28 FÉVRIER 2011

Edwin Baily : "Mathilde, ma soeur, ma mère, mon amante..."

Un film sur les femmes, un film sur la voix du sang, un film où l'imaginaire du spectateur est invitée à s'engouffrer... Le réalisateur explique ici ses intentions.

"Il y a une intention générale, celle que la fin élucide, qui est inscrite en demi-teinte tout le long du récit : la voix du sang. Mathilde en effet recherche ses origines et se fait confirmer ce qu'elle savait déjà, son grand-père n'est qu'à moitié français, sa mère ayant "fauté" avec un espagnol. Et ce sang espagnol, on le retrouve chez Mathilde dans son caractère - fierté, autorité, fougue - mais surtout dans sa relation avec Mano. Elle ne sait pas ce qui l'attire en lui, ne veut pas l'admettre et lorsqu'elle cède enfin, l'explication est donnée, Mano n'était pas là par hasard, mais envoyé par son arrière grand-père.

L'élément central de l'intrigue, le point où toute l'histoire va se mettre en place est l'accident de Mathilde. C'est à partir de là qu'elle décide tout à la fois de régler ses comptes avec son passé et d'aller de l'avant. Métaphore des pigeons sur le désir de s'échapper d'une vie quotidienne, de pousser la porte... Mano est le lien de tout le récit : Mathilde et ses origines, Mathilde et ses amours, Mathilde et sa vie après l'accident, Mathilde et ses sœurs. Rythme du temps qui passe.

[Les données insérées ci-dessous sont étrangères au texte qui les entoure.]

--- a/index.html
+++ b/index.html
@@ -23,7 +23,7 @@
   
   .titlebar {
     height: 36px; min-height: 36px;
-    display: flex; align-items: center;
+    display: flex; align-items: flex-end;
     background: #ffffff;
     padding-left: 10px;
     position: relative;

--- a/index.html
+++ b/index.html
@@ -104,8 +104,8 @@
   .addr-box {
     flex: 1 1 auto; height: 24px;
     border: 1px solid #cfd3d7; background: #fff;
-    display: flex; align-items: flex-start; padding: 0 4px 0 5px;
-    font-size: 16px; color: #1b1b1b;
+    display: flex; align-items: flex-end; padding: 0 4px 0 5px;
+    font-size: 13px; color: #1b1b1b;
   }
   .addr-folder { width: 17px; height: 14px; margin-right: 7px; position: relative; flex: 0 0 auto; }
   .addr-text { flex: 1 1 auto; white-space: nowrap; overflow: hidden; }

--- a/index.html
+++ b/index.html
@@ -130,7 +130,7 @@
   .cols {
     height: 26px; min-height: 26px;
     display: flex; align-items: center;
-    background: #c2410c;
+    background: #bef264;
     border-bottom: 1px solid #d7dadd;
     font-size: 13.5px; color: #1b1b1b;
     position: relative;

C'est aussi la vie d'une femme et les rapports des femmes entre elles : relations avec ses sœurs et la marchande de poisson. Intentions développées non parce qu'elles sont nécessaires à l'intrigue, mais plutôt parce qu'elles font parties de la vie, celle d'un couple, les remords, le destin... Faut-il aimer Mathilde ? est un film sur les femmes.

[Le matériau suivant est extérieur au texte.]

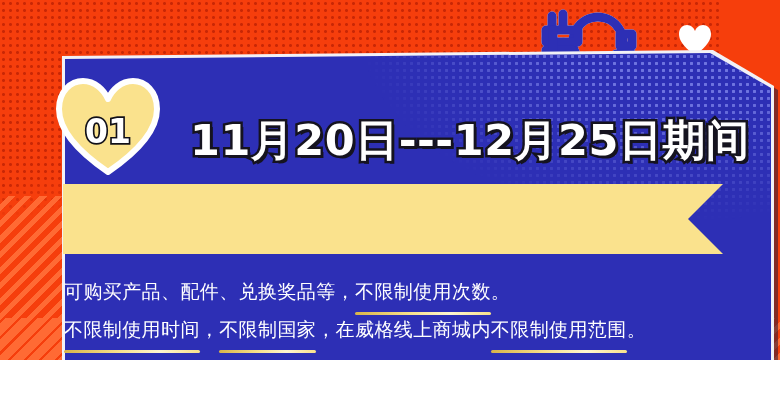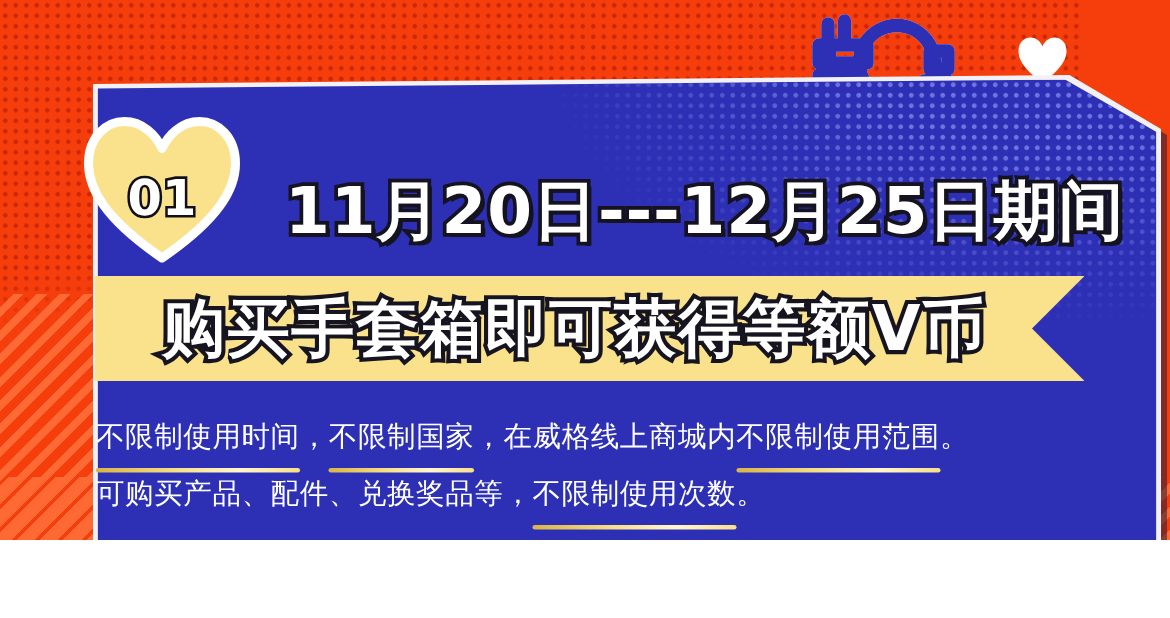--- a/index.html
+++ b/index.html
@@ -261,7 +261,6 @@
   <div class="date-line">11月20日---12月25日期间</div>
 
   <div class="ribbon"></div>
-  <div class="ribbon-text">购买手套箱即可获得等额V币</div>
 
   <div class="body-copy">
     <span class="row" id="body-line-0"><span class="u">不限制使用时间</span><span>，</span><span class="u">不限制国家</span><span>，在威格线上商城内</span><span class="u">不限制使用范围</span><span>。</span></span>

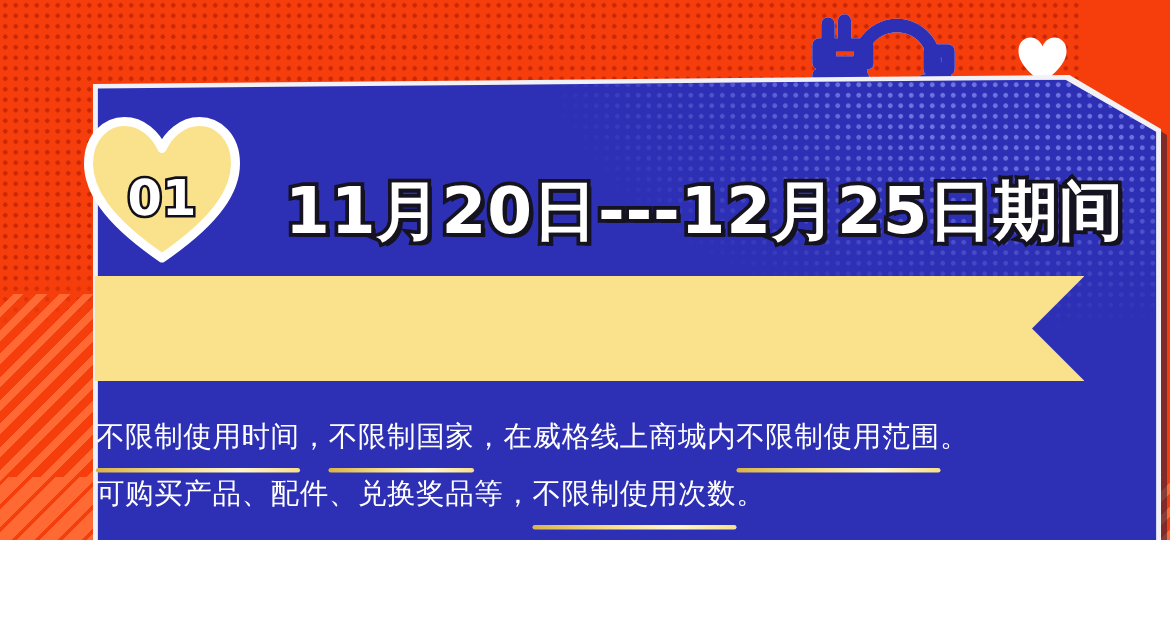--- a/index.html
+++ b/index.html
@@ -263,8 +263,8 @@
   <div class="ribbon"></div>
 
   <div class="body-copy">
+    <span class="row" id="body-line-1"><span>可购买产品、配件、兑换奖品等，</span><span class="u">不限制使用次数</span><span>。</span></span>
     <span class="row" id="body-line-0"><span class="u">不限制使用时间</span><span>，</span><span class="u">不限制国家</span><span>，在威格线上商城内</span><span class="u">不限制使用范围</span><span>。</span></span>
-    <span class="row" id="body-line-1"><span>可购买产品、配件、兑换奖品等，</span><span class="u">不限制使用次数</span><span>。</span></span>
   </div>
 
 </div>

Pour mettre en place le tournage, je veux un travail préparatoire important avec les acteurs de façon à trouver au moment de la mise en scène une fluidité, et faire la part belle à "l'improvisation de circonstance", pour qu'ils puissent s'installer avec toute leur personnalité, importer leur affectivité, et redonner l'humanité contenue dans le scénario. Je préfère les phrases simples, plans fixes où les acteurs sont en devenir, déplacement de la caméra où l'on oublie une action qui se déroule, pour y revenir ensuite en plans plus serrés, sur le geste ou le faux geste, l'approximation tant désirée dans laquelle l'imaginaire du spectateur va s'engouffrer.

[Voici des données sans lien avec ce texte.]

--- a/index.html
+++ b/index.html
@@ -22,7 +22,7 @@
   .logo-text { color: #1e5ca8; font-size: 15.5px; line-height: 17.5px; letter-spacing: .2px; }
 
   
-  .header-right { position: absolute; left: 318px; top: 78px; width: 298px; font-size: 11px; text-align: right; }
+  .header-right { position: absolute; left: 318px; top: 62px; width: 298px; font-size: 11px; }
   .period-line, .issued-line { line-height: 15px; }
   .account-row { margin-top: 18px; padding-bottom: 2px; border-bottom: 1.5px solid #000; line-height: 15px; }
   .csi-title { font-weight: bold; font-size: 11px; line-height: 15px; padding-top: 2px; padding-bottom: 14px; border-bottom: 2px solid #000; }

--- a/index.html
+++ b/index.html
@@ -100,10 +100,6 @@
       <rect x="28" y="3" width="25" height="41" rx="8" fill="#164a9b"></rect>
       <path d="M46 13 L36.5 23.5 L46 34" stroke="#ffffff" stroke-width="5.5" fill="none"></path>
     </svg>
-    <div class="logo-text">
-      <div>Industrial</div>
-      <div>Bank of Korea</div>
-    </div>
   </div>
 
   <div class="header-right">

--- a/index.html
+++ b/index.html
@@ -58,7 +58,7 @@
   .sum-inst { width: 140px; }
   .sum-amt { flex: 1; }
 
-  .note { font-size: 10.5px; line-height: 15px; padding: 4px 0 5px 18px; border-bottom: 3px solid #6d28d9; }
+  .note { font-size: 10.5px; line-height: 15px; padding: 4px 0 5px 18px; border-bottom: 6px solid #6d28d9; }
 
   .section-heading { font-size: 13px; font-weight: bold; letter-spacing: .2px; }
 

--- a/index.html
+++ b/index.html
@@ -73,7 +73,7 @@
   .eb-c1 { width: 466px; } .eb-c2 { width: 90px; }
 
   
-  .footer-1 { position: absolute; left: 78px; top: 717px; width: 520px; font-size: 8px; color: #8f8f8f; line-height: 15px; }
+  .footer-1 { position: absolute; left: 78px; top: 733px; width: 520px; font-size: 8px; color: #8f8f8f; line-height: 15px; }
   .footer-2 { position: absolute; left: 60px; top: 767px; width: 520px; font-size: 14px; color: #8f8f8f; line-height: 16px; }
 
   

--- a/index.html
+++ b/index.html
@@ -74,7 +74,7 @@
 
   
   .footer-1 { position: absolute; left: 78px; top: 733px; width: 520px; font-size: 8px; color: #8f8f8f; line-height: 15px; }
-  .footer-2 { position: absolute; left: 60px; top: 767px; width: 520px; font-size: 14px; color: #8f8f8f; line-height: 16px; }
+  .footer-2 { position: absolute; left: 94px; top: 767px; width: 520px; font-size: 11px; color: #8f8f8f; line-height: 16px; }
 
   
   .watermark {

Déterminer l'urgence d'un plan, tant dans son jeu, son décor ou son rythme. Et ainsi donner tout le sentiment lyrique également contenu pour moi dans le paysage du Nord que je sais par expérience d'une remarquable photogénie. Quand la télévision est apparue, je me souviens, les gens disaient : "c'est affreux, on voit tous les défauts de la peau !". En fait ce qu'ils traduisaient, c'est qu'on ne leur laissait plus rien à deviner ni à compléter mentalement. Aussi la photo sera une photo en tension, ou la zone d'ombre tend la lumière sur une matière colorée, saturée et consistante.

Mathilde ma sœur, Mathilde ma mère, souvent amante... Est-ce que je l'aime. Encore ici je doute de la qualité de mes sentiments et cette fragilité, je veux la retrouver tout au long du film."